What to work on = Only the lines containing "Cyma" should appear in the answer, copied from the listing below.

Information given =
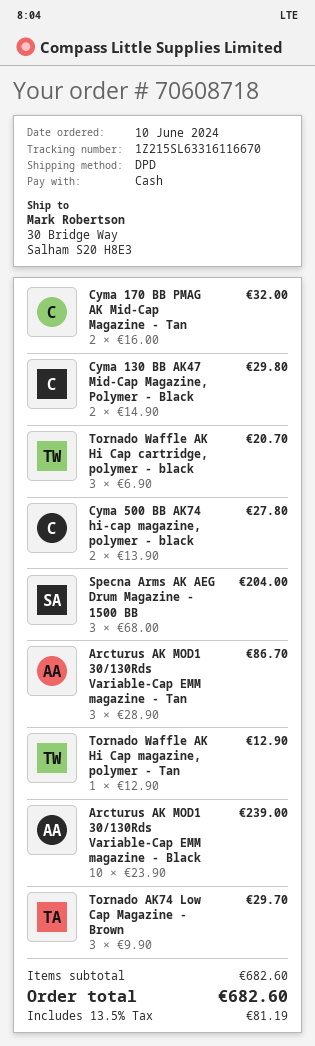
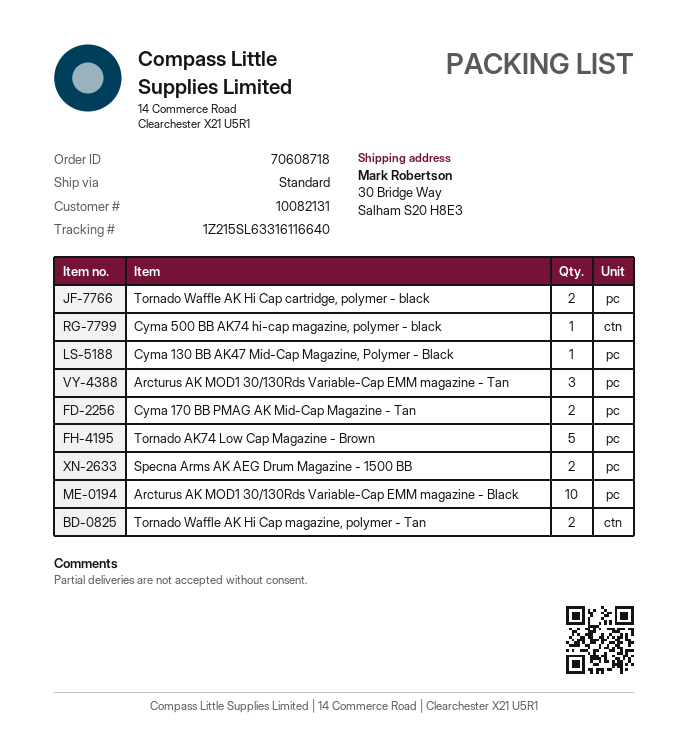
shipping method: DPD -> standard
tracking number: 1Z215SL63316116670 -> 1Z215SL63316116640
Cyma 130 BB AK47 Mid-Cap Magazine, Polymer - Black: 2 -> 1
Tornado Waffle AK Hi Cap cartridge, polymer - black: 3 -> 2
Cyma 500 BB AK74 hi-cap magazine, polymer - black: 2 -> 1
Specna Arms AK AEG Drum Magazine - 1500 BB: 3 -> 2
Tornado Waffle AK Hi Cap magazine, polymer - Tan: 1 -> 2
Tornado AK74 Low Cap Magazine - Brown: 3 -> 5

Exercise response =
Cyma 130 BB AK47 Mid-Cap Magazine, Polymer - Black: 2 -> 1
Cyma 500 BB AK74 hi-cap magazine, polymer - black: 2 -> 1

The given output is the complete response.